Among the lines below, copy exactly those from the one with "[832,490,961,505] Achivements: ->" through the one with "[758,581,862,595] Achivements ->", counting both ends.

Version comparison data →
___

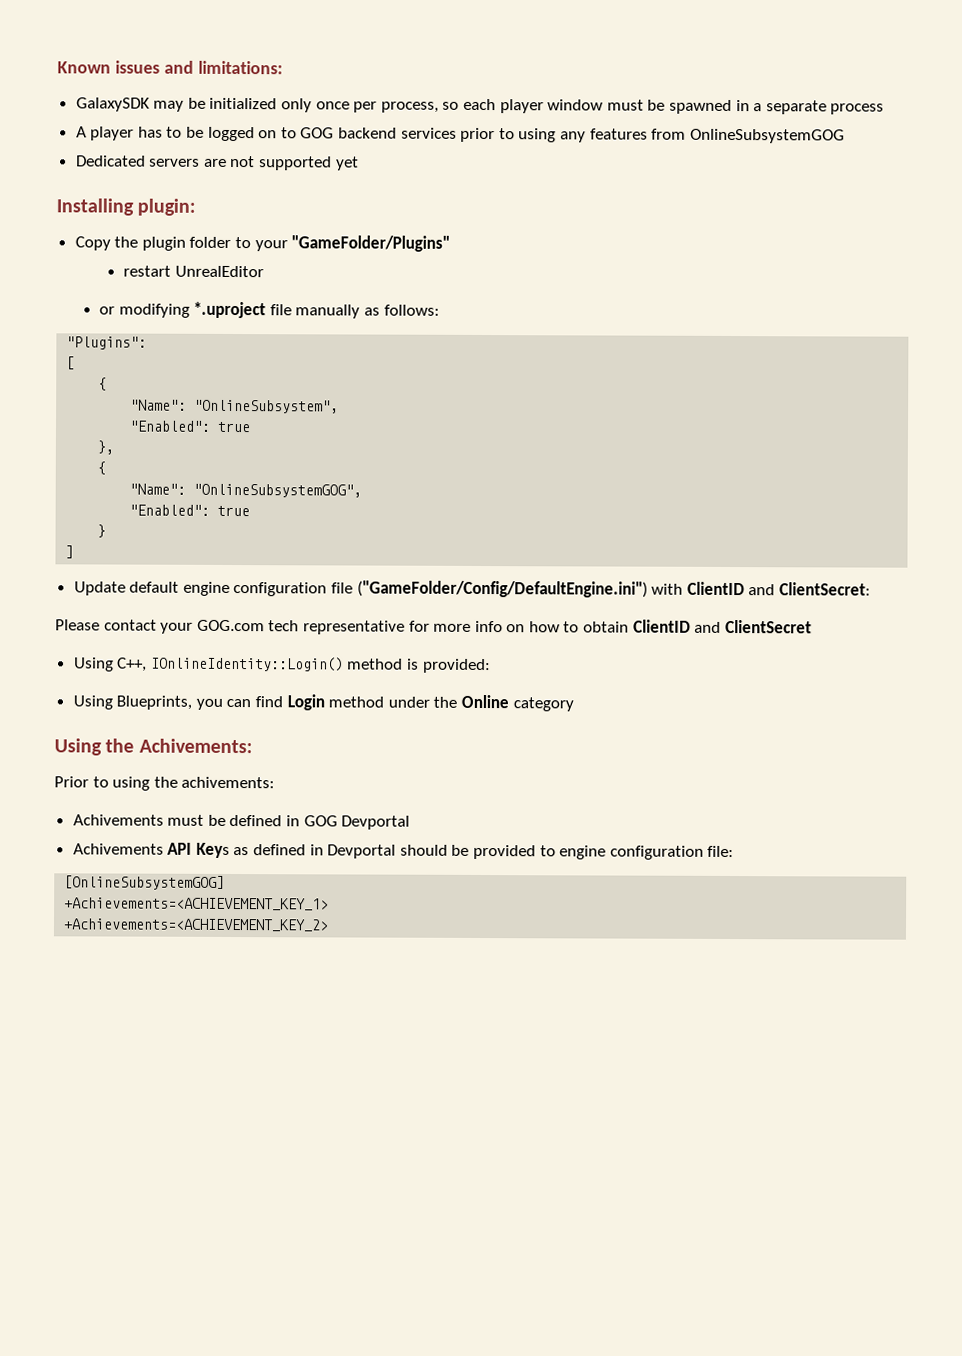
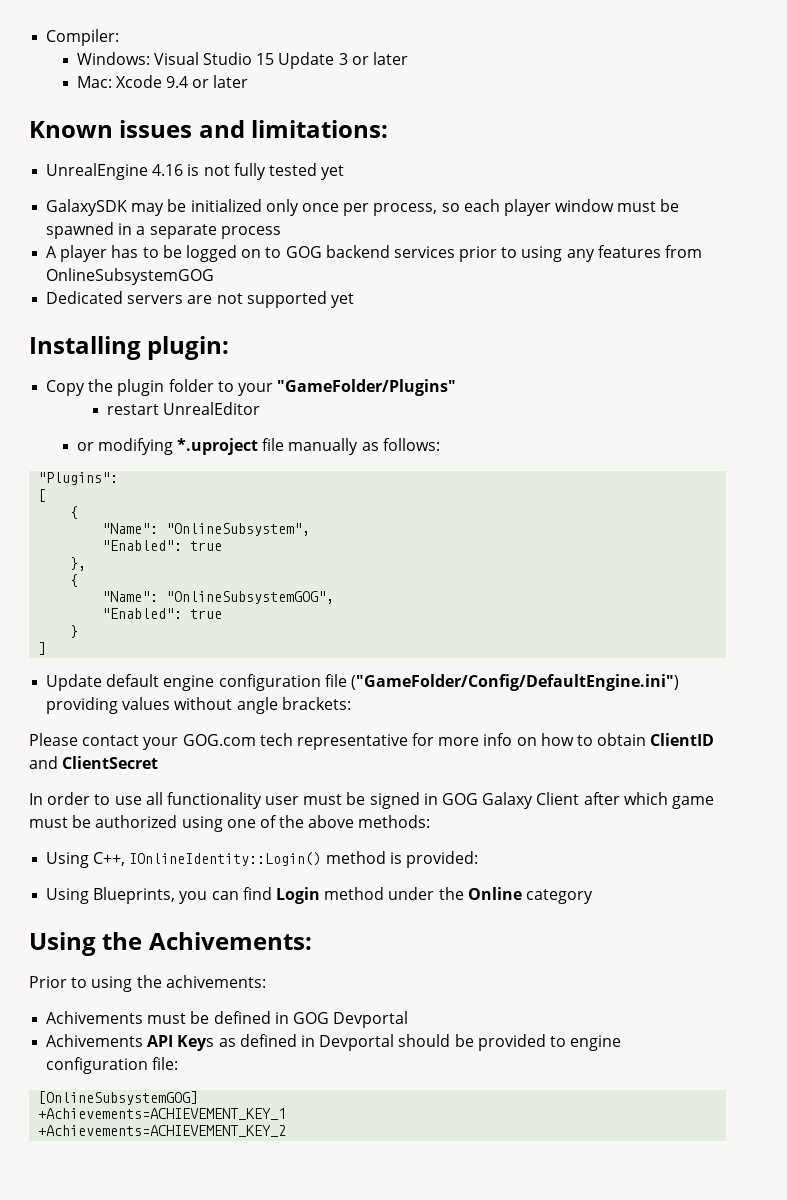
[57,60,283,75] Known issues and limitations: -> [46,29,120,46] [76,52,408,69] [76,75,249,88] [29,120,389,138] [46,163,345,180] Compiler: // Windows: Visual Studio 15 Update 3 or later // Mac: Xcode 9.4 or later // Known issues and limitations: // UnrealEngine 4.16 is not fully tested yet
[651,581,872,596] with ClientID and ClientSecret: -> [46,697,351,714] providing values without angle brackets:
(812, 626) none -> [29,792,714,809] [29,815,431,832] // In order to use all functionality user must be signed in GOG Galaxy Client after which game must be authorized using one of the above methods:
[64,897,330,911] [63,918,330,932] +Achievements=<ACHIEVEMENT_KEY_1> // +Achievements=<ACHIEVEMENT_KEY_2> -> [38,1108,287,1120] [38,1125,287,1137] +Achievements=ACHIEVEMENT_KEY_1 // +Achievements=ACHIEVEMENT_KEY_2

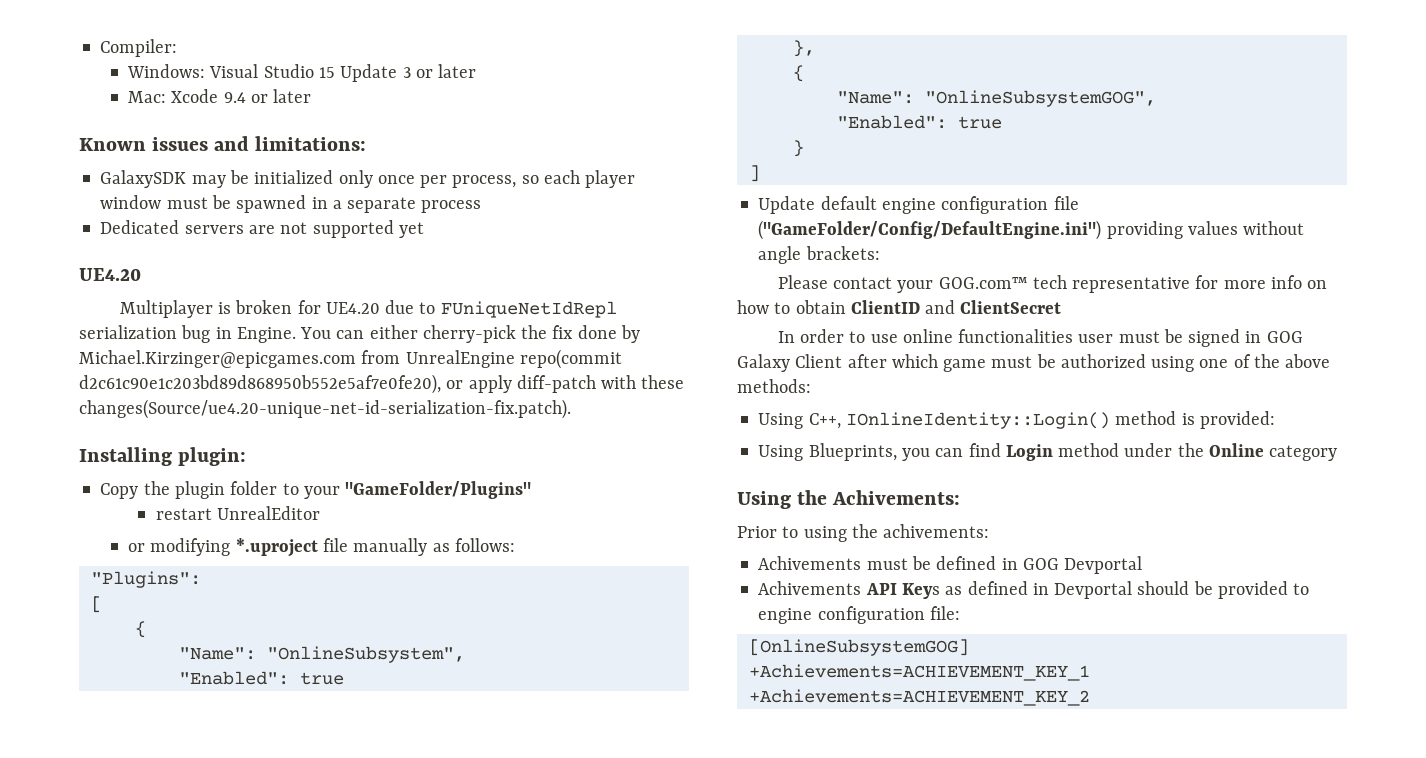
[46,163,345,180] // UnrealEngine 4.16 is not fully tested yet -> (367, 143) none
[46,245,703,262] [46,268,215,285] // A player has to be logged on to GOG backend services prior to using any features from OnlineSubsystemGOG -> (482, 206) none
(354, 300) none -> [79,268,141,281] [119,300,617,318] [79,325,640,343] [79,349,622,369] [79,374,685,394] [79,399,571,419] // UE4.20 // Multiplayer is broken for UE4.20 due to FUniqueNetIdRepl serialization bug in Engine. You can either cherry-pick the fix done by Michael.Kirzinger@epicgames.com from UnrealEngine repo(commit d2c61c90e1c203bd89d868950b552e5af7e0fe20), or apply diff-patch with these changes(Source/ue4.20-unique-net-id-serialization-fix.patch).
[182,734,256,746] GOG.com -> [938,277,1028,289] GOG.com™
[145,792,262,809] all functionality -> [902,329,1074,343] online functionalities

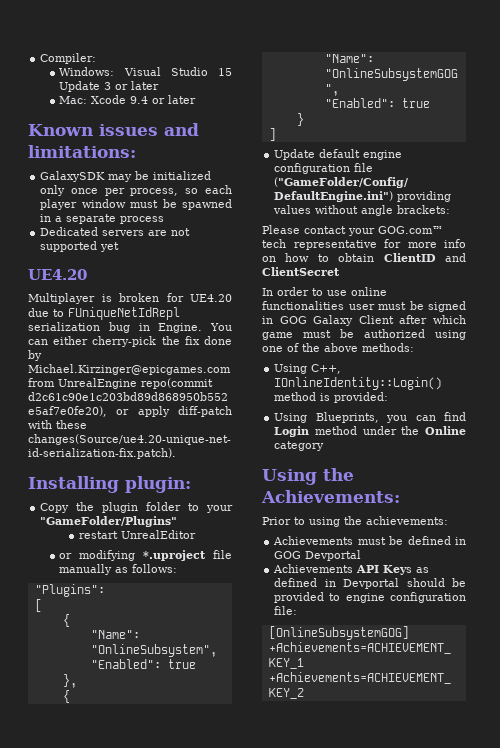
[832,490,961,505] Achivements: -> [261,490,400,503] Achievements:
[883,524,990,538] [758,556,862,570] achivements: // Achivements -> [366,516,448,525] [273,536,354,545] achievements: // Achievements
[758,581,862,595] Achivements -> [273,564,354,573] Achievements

___

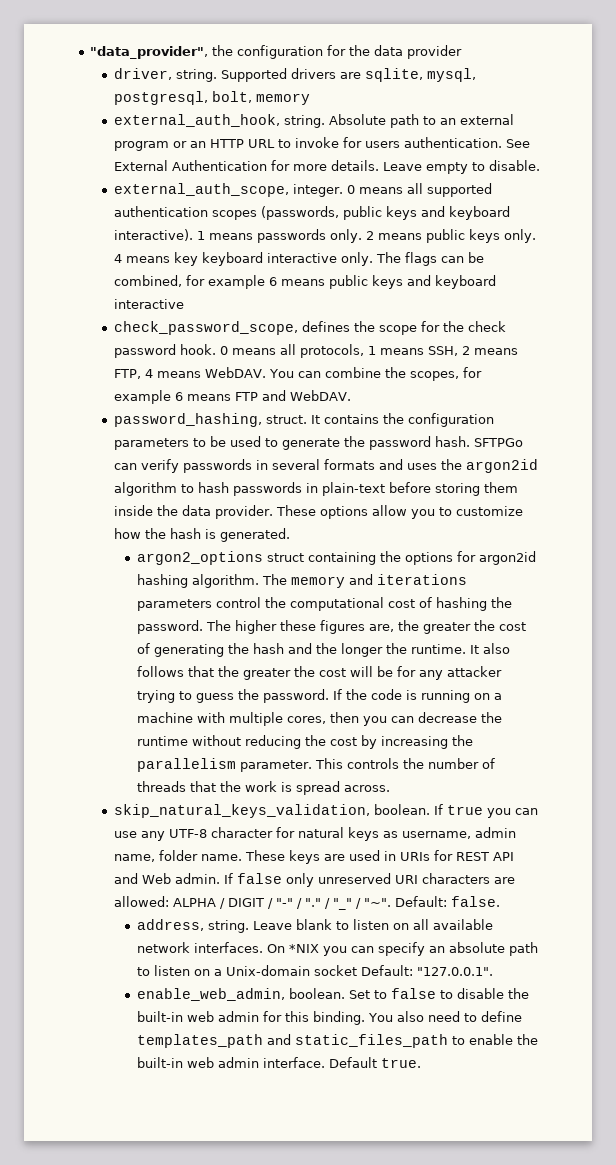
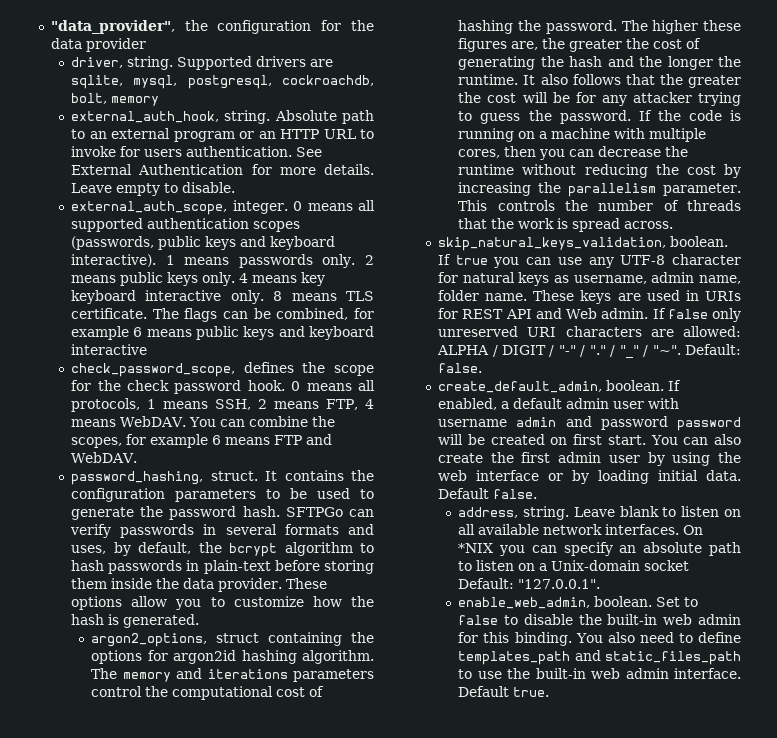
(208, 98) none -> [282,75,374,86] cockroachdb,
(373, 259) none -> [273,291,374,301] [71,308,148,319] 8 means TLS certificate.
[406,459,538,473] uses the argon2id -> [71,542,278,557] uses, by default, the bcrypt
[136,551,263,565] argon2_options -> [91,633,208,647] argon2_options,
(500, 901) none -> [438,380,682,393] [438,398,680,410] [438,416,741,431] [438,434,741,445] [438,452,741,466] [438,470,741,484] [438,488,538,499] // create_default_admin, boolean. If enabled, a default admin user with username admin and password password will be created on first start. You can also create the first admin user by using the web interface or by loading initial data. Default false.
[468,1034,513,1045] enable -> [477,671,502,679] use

___

RESULT OF THE EXERCISE →
[832,490,961,505] Achivements: -> [261,490,400,503] Achievements:
[883,524,990,538] [758,556,862,570] achivements: // Achivements -> [366,516,448,525] [273,536,354,545] achievements: // Achievements
[758,581,862,595] Achivements -> [273,564,354,573] Achievements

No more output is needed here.